Tuesday, March 14, 2006

Ideas Man Saves the Government Billions

One thing that conservatives and I share in common is our love of efficiency in the government. This is why I was so chagrined to hear recently that old folks were having so much trouble making sense of the new prescription drug benefit. Well, I’ve been hearing that for a while (I’ve been hearing that since before there was a prescription drug benefit.) But I was chagrined to hear recently that HHS is trotting out a fleet of RV’s to take the show on the road, old folk style. What a waste of money!

Now, while I might disagree with the primary purpose of the prescription drug benefit (to funnel money into the hands of insurance companies and drug companies), I accept that my side has lost that argument through fair (and balanced) public debate. But I have an idea for the Bushies (I actually have a lot of ideas for them, but some of them might get me arrested): Why not go about fulfilling your purpose in a more direct way? Why not simply take money from the elderly and pharmacists (see yesterday’s NY Times) and put it in the big pockets of Big Pharma (we all know how much you enjoy fishing around in those pockets anyway)?
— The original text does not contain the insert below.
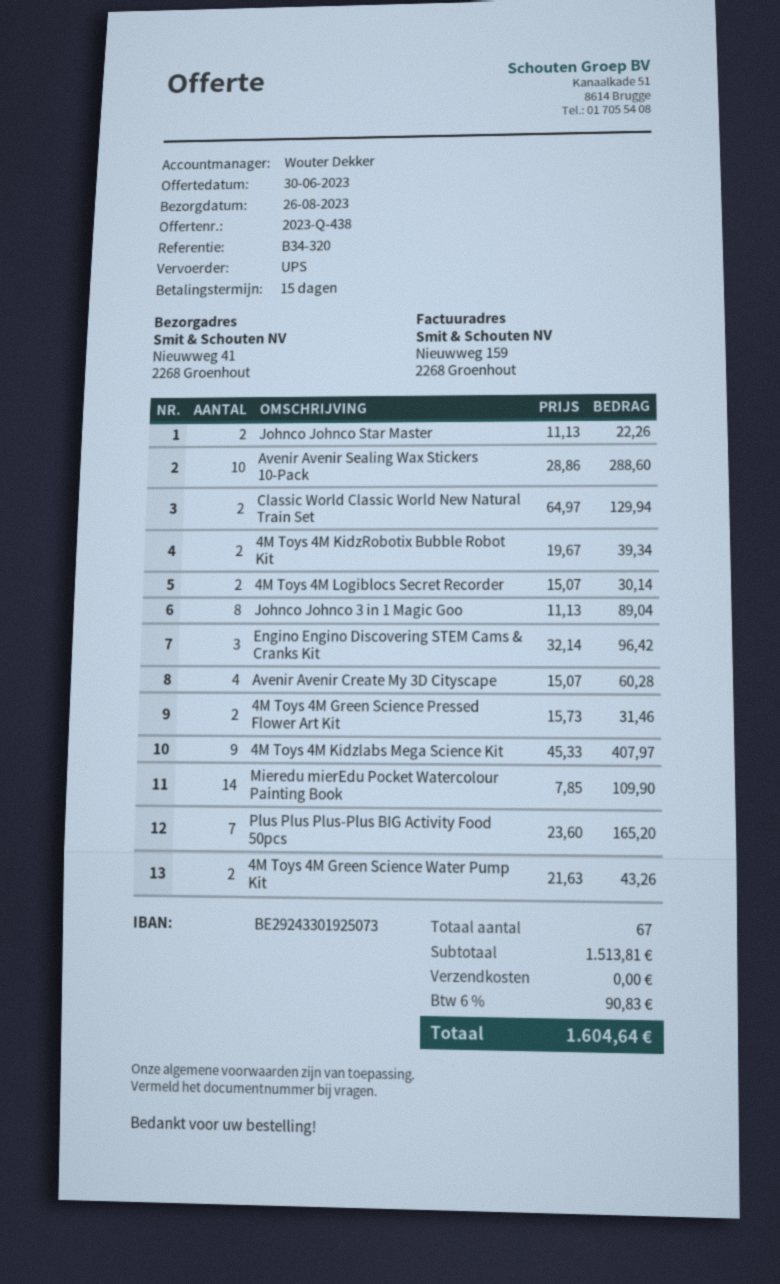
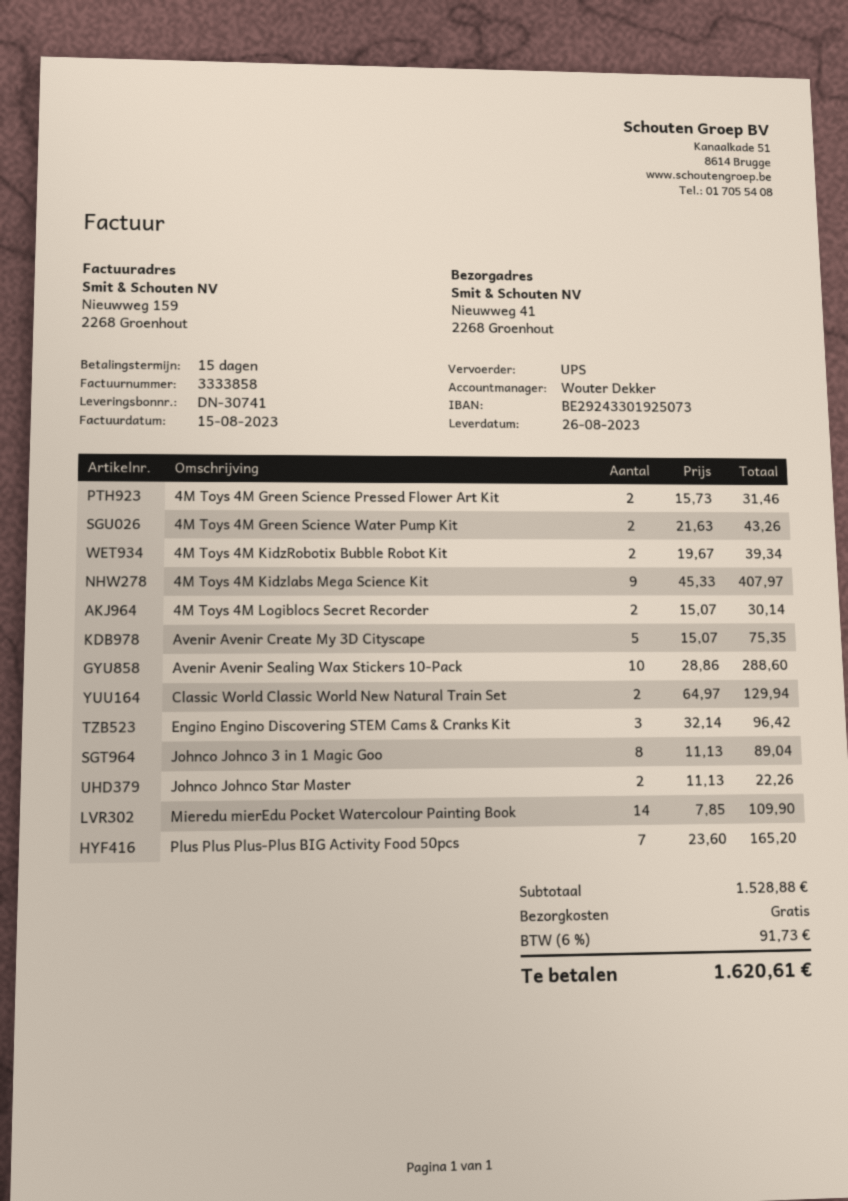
Avenir Avenir Create My 3D Cityscape: 4 x 15.07 = 60.28 -> 5 x 15.07 = 75.35
subtotal: 1513.81 -> 1528.88
tax: 6% = 90.83 -> 6% = 91.73
total: 1604.64 -> 1620.61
In fact, this idea is a general idea for how to run government under Republicans generally. Think of all the lost money and lives that could be saved through a little efficiency. Rather than wasting lives and looking like idiots in Iraq, we could just appropriate money for Halliburton and Bechtel. Rather than letting flunkies from the Heritage Foundation ruin another country, we could simply write them big fat checks for cutting classes (this would also help keep them from spending all their time taking notes on the “propaganda” their “liberal” professors are spouting.) And idle hands are the devil’s workshops, so I’m sure those little hellions will find plenty to do.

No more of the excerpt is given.